[Version comparison data]
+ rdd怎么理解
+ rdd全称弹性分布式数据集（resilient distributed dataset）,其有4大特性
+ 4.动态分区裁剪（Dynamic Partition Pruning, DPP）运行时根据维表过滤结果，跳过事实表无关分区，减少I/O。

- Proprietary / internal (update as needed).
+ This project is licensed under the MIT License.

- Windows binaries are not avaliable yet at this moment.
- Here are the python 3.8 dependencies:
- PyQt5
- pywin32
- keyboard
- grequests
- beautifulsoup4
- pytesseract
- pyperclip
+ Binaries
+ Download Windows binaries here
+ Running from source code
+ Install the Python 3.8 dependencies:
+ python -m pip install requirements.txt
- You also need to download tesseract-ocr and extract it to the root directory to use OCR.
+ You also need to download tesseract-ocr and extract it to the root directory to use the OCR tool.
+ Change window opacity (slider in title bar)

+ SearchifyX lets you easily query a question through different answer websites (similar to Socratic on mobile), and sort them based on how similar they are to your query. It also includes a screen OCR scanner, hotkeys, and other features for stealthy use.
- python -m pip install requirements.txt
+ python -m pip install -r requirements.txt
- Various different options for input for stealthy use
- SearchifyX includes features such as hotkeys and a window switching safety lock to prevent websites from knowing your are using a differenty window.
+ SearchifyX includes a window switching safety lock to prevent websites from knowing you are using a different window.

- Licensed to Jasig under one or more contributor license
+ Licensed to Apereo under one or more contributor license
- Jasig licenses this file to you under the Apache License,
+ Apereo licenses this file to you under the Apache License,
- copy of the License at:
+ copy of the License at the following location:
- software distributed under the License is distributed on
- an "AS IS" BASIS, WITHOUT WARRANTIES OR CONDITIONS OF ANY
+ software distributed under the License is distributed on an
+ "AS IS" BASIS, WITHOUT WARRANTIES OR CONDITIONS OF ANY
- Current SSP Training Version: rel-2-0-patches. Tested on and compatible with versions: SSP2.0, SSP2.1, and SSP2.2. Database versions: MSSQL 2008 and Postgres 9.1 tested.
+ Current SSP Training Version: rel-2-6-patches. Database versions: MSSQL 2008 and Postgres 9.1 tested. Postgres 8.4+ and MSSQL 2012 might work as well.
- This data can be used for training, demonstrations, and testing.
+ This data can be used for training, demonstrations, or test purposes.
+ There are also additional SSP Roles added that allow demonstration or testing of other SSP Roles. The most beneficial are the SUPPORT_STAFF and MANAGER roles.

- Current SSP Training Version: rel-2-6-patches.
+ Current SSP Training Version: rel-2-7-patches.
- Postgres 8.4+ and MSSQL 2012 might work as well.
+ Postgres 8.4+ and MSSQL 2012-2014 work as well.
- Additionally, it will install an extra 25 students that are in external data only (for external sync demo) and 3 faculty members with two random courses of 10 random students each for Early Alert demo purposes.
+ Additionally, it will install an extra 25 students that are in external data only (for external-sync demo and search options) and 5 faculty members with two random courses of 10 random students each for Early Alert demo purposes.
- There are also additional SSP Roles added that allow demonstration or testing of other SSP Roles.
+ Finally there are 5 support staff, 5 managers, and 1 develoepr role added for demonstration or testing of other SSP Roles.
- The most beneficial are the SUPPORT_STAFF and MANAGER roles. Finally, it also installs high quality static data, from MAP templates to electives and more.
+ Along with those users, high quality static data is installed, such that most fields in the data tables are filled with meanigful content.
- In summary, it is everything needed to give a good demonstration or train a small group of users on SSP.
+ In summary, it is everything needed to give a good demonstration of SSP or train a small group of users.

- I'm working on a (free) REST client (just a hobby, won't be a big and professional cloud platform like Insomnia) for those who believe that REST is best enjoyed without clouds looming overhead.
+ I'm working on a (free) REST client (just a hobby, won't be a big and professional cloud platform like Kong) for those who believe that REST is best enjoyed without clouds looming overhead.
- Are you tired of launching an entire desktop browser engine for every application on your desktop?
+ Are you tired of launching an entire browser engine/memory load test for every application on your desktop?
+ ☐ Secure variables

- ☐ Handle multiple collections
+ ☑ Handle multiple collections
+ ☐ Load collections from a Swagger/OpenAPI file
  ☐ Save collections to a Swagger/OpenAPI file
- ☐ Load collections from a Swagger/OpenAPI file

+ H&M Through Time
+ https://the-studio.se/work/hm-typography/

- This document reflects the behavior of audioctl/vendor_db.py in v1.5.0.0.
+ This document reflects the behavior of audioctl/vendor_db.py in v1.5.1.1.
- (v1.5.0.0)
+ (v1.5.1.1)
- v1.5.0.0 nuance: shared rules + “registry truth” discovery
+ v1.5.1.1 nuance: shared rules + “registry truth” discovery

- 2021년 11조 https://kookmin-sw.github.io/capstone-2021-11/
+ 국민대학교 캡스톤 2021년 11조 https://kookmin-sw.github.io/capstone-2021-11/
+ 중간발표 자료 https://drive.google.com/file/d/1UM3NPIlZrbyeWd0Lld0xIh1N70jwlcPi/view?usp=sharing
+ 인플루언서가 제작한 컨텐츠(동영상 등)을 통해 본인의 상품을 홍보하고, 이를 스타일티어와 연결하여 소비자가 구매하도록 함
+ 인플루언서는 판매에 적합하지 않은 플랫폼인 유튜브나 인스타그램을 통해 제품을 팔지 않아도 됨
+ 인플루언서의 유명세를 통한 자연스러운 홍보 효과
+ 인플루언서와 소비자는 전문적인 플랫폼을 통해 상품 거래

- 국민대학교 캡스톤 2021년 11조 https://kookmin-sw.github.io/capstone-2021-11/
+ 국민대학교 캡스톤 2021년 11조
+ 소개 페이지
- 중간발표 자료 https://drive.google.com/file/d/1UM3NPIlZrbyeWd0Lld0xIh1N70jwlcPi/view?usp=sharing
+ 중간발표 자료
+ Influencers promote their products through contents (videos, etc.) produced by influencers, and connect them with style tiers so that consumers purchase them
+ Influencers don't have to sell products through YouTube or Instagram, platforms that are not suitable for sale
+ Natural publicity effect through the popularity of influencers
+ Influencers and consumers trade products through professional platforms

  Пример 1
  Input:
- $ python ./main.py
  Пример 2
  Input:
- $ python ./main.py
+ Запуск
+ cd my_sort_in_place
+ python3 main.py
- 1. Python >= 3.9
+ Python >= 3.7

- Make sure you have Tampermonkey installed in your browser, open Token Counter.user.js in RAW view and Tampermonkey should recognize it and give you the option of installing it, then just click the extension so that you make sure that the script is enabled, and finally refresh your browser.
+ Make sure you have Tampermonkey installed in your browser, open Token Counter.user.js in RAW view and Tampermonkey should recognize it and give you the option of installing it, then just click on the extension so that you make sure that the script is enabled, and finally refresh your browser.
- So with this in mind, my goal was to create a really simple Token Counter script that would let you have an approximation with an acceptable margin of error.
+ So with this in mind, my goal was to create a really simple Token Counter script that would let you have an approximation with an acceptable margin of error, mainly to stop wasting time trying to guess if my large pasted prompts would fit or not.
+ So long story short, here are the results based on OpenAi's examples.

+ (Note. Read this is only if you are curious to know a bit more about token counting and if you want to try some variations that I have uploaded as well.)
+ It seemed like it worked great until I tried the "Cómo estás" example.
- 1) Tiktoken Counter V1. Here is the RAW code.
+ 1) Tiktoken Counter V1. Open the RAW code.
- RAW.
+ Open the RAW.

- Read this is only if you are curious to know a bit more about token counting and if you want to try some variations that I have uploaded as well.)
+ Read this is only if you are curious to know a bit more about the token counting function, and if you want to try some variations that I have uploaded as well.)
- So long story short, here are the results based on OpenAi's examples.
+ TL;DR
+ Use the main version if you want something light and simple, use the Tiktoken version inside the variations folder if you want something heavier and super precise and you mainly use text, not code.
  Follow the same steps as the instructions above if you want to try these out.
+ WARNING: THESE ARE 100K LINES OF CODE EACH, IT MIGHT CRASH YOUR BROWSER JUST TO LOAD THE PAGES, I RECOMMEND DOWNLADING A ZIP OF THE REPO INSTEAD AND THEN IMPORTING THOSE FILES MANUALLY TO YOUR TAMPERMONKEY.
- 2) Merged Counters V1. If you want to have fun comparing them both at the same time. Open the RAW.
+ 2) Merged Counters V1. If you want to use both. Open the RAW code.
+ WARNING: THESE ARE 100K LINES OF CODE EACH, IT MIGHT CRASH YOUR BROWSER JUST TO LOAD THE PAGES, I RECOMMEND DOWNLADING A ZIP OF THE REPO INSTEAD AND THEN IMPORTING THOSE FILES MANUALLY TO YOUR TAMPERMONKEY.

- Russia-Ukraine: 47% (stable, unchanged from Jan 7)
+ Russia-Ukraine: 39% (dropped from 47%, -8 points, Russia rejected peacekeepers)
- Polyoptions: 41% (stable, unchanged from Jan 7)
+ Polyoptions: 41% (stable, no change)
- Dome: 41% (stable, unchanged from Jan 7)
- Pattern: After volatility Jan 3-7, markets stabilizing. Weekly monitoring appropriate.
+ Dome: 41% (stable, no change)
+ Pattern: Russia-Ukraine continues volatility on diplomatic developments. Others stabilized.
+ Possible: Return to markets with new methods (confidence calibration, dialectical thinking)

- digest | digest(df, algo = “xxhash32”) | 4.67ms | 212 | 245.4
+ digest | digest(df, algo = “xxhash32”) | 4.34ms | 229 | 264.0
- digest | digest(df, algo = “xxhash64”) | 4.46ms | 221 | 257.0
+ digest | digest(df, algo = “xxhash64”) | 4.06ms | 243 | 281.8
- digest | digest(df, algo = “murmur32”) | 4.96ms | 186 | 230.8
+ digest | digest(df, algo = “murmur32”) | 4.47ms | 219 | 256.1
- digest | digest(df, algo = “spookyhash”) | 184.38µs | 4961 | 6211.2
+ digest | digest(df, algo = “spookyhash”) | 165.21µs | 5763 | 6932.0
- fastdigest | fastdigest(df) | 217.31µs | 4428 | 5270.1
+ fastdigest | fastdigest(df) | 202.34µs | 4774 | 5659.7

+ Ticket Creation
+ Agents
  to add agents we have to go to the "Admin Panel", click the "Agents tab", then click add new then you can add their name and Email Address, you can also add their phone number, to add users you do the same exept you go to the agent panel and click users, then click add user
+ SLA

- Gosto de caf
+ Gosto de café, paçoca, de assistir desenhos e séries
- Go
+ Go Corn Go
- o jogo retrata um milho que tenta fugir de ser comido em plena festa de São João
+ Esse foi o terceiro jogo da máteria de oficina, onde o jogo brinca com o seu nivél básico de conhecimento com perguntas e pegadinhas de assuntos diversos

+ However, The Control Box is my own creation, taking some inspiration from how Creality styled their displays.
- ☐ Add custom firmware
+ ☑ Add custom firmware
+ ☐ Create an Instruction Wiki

**What needs to be done:** Working from the entries above, return all lines that contain "should".

**Result of the exercise:**
- Make sure you have Tampermonkey installed in your browser, open Token Counter.user.js in RAW view and Tampermonkey should recognize it and give you the option of installing it, then just click the extension so that you make sure that the script is enabled, and finally refresh your browser.
+ Make sure you have Tampermonkey installed in your browser, open Token Counter.user.js in RAW view and Tampermonkey should recognize it and give you the option of installing it, then just click on the extension so that you make sure that the script is enabled, and finally refresh your browser.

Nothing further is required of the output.